Ms. Rios seeks to predicate Allianz's vicarious liability on Mr. Cabrera's allegedly fraudulent conduct in forging Ms. Rios's signature on the check endorsement. Forgery can be a form of misrepresentation, which is a tort in New York. Misrepresentation requires a false representation of a material fact that was made to induce the plaintiff into acting upon it; and that the plaintiff did so to her detriment. See Barclay Arms v. Barclay Arms Assoc., 74 N.Y.2d 644, 647, 540 N.E.2d 707 (1989). Even if Mr. Cabrera falsely endorsed the check, he did so to induce the bank's reliance (so it would cash the check), not Ms. Rios's. Thus, with respect to the forged endorsement, the facts alleged in the proposed amended complaint fail to amount to fraud vis-a-vis Ms. Rios. Therefore, Count III fails to state a claim for Allianz's vicarious liability for fraud.

D. The Amended Complaint Fails to State a Claim for Breach of Fiduciary Duty

Ms. Rios brings a direct claim against Allianz for breach of fiduciary duty at Count IV of the proposed amended complaint. She suggests that Allianz breached its fiduciary duty by "paying out monies on a check which endorsement was forged."

However, a drawer of a check has no duty to ensure that an endorsement is not forged. Here, Allianz made the check and delivered it to Ms. Rios, who passed it on to Mr. Cabrera. If Mr. Cabrera forged the endorsement, he was not a holder in due course. See N.Y. UCC § 3-302. Assuming, arguendo, that his alleged endorsing of the check in Ms. Rios's name was unauthorized (which is doubtful because the facts strongly suggest she ratified his signature under N.Y. U.C.C. § 3-404), and assuming Ms. Rios's own negligence did not substantially contribute to the unauthorized signature, see N.Y. U.C.C. § 3-406, then the check was not properly payable. See N.Y. U.C.C. 4-401. Nevertheless, a drawer is not liable to a payee when funds are paid out on a check with a forged endorsement. Instead, the drawee bank is liable to the drawer, and the depository bank is liable to the drawee. See UCC §§ 4-207, 4-401.

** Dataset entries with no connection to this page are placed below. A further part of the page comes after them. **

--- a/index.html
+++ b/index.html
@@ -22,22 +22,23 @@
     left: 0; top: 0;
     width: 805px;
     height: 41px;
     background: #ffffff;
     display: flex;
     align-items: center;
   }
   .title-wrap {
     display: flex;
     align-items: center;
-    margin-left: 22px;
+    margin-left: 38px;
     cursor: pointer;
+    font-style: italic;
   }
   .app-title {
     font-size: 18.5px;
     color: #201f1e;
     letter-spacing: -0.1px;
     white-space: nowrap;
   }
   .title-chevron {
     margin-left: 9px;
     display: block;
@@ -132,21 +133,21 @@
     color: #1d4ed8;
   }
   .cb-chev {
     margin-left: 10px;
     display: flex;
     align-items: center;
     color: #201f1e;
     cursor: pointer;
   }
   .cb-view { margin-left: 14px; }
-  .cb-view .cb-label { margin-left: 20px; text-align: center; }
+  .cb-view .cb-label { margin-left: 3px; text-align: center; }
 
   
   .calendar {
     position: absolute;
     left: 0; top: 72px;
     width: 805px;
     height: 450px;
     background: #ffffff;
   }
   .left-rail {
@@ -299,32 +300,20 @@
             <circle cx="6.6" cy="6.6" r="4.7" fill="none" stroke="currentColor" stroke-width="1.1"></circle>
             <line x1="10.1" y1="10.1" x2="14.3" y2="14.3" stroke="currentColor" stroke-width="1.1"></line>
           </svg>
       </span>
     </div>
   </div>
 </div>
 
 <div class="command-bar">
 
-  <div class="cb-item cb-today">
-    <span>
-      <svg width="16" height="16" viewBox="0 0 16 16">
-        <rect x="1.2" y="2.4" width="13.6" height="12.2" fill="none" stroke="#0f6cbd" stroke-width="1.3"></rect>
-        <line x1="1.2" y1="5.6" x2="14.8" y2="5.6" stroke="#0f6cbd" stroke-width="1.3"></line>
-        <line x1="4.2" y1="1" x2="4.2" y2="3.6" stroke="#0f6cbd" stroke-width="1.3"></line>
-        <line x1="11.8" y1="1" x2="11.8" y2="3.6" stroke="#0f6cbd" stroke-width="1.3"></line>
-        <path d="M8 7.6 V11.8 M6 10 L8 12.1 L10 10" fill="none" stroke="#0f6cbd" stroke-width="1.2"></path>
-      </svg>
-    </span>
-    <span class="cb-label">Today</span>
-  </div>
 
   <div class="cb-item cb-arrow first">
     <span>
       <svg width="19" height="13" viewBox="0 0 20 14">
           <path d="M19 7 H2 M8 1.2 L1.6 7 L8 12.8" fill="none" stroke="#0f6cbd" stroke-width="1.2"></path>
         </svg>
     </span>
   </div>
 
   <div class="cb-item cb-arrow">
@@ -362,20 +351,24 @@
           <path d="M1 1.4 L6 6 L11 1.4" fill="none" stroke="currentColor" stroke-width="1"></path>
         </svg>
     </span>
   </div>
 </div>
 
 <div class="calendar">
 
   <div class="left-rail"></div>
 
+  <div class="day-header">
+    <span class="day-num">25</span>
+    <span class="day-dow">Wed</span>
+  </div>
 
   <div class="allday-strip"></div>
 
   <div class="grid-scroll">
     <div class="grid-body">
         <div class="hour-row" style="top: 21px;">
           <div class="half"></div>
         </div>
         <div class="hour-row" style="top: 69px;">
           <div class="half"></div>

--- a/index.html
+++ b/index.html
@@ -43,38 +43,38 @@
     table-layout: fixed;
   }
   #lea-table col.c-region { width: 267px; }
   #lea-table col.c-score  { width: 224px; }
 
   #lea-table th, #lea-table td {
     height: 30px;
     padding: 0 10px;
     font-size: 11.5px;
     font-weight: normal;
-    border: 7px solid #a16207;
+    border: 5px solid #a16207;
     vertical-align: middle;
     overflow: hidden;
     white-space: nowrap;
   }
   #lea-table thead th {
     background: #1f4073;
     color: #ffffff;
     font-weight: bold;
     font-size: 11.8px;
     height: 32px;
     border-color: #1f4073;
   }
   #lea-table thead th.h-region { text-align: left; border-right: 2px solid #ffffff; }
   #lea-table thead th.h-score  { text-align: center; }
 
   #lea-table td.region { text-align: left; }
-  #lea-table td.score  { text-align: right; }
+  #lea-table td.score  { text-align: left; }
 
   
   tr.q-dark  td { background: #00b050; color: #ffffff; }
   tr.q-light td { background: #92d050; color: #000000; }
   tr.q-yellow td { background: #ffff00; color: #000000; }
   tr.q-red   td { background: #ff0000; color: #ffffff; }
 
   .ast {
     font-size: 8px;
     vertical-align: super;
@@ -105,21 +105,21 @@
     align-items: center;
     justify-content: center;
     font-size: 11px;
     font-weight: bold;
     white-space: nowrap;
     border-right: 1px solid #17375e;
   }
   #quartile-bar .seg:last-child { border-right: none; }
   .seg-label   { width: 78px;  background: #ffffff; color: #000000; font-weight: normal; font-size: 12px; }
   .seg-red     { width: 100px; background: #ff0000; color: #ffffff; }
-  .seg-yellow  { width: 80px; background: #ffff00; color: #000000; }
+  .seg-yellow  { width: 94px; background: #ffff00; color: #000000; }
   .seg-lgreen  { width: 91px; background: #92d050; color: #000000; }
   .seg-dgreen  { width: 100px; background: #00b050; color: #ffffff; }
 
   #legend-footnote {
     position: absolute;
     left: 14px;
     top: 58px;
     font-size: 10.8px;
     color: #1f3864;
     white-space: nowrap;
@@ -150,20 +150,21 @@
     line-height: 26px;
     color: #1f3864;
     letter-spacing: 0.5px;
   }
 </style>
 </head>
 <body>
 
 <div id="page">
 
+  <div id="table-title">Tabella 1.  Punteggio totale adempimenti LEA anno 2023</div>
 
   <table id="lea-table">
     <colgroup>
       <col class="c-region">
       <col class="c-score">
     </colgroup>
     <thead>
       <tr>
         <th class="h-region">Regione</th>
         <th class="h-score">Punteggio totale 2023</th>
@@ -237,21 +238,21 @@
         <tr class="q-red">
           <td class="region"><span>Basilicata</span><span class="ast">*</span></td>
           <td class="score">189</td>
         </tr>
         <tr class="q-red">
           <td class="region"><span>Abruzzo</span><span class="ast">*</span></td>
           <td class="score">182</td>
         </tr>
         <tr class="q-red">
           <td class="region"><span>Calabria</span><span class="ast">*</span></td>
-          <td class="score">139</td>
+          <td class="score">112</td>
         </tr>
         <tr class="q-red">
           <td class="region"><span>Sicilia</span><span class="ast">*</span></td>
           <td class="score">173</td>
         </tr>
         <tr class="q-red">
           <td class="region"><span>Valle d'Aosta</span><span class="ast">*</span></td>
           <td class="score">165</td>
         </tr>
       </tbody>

Because Allianz had no duty to ensure that the drawee bank did not pay out funds on an instrument with a forged endorsement, as a matter of law such conduct cannot constitute a breach of its fiduciary duty. Therefore, the proposed amendment at Count IV fails to state a claim on which relief can be granted.

III. CONCLUSION

The proposed amended complaint fails to state a claim upon which relief can be granted at Counts II, III, and IV. Thus, amendment would be futile and leave to amend will be denied. The sole remaining claim in this case is the breach of contract claim against Mr. Cabrera at Count I of the original complaint. An appropriate order follows.

A. Richard Caputo United States District Judge

IN THE UNITED STATES DISTRICT COURT FOR THE MIDDLE DISTRICT OF PENNSYLVANIA

MAUD RIOS, Plaintiff, v. MARIO CABRERA and ALLIANZ LIFE INSURANCE COMPANY OF AMERICA, Defendants.

CIVIL ACTION NO. 3:10-CV-636

(JUDGE CAPUTO)

ORDER NOW, this 9th day of December, 2010,

IT IS HEREBY ORDERED that the plaintiff's motion for leave to amend her complaint (Doc. No. 35) is DENIED.